### Version comparison data

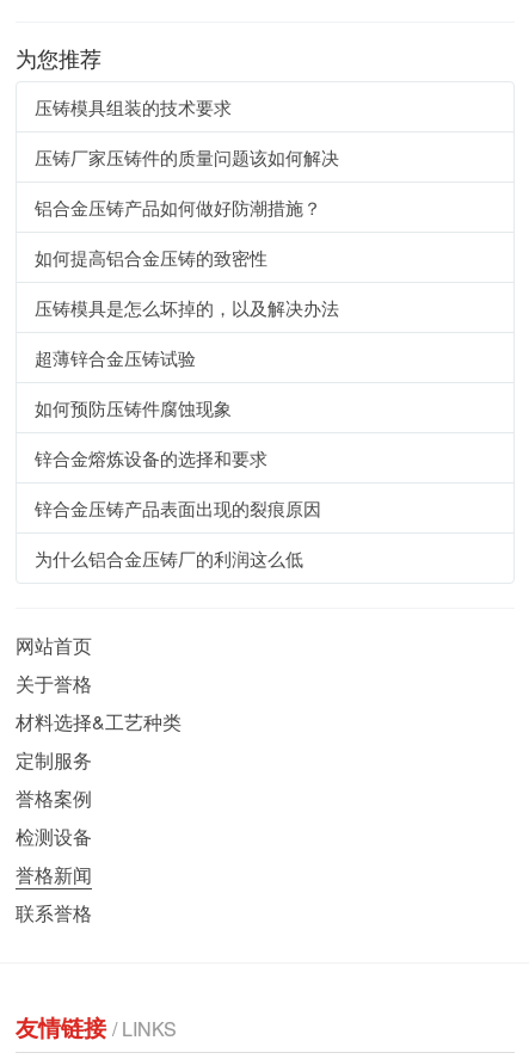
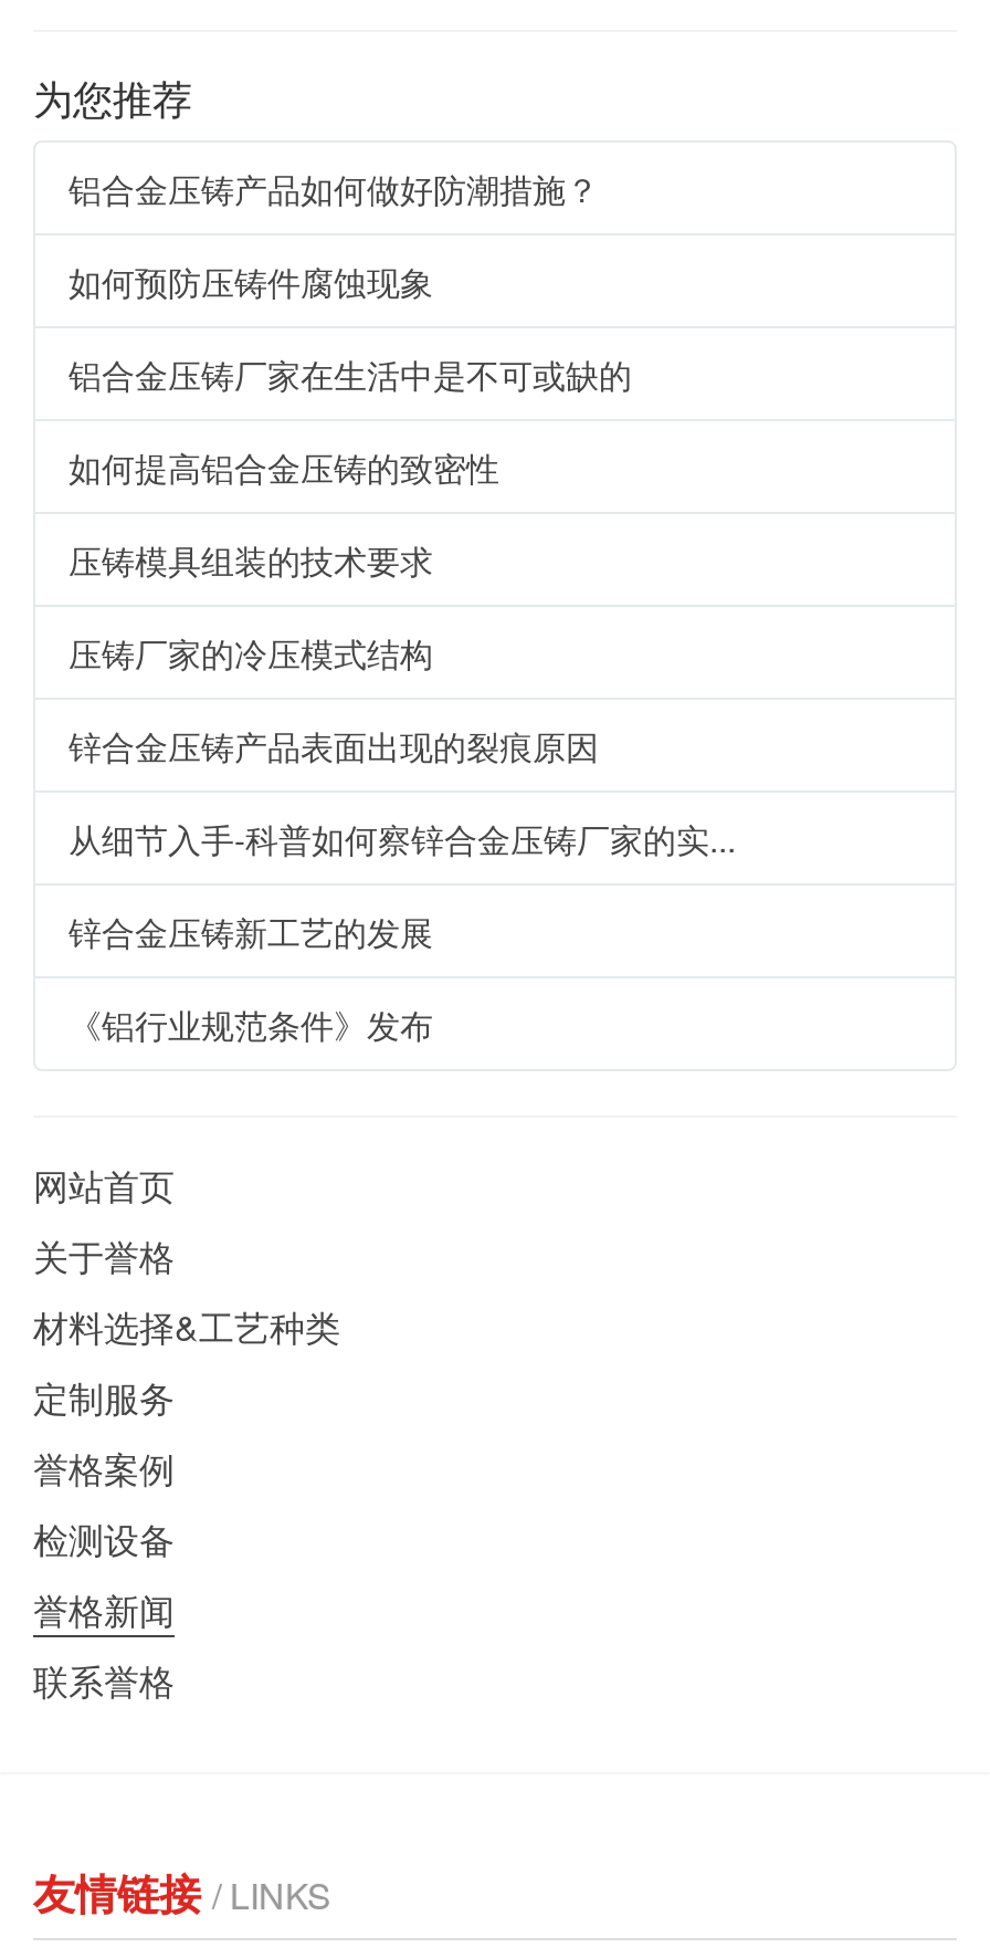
none -> [69,351,632,397] 铝合金压铸厂家在生活中是不可或缺的
moved [35,95,232,120] -> [69,537,433,583]: 压铸模具组装的技术要求
[35,145,339,471] 压铸厂家压铸件的质量问题该如何解决 | 压铸模具是怎么坏掉的，以及解决办法 | 超薄锌合金压铸试验 | 锌合金熔炼设备的选择和要求 -> [69,630,433,676] 压铸厂家的冷压模式结构
moved [35,195,321,270] -> [69,165,599,490]: 铝合金压铸产品如何做好防潮措施？ | 如何提高铝合金压铸的致密性
moved [35,395,232,420] -> [69,258,433,304]: 如何预防压铸件腐蚀现象
moved [35,496,321,521] -> [69,722,599,769]: 锌合金压铸产品表面出现的裂痕原因
[35,546,303,571] 为什么铝合金压铸厂的利润这么低 -> [69,815,736,1047] 从细节入手-科普如何察锌合金压铸厂家的实... | 锌合金压铸新工艺的发展 | 《铝行业规范条件》发布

### Exercise goal
Copy each line of the data above that holds "moved".

### Result for this exercise
moved [35,95,232,120] -> [69,537,433,583]: 压铸模具组装的技术要求
moved [35,195,321,270] -> [69,165,599,490]: 铝合金压铸产品如何做好防潮措施？ | 如何提高铝合金压铸的致密性
moved [35,395,232,420] -> [69,258,433,304]: 如何预防压铸件腐蚀现象
moved [35,496,321,521] -> [69,722,599,769]: 锌合金压铸产品表面出现的裂痕原因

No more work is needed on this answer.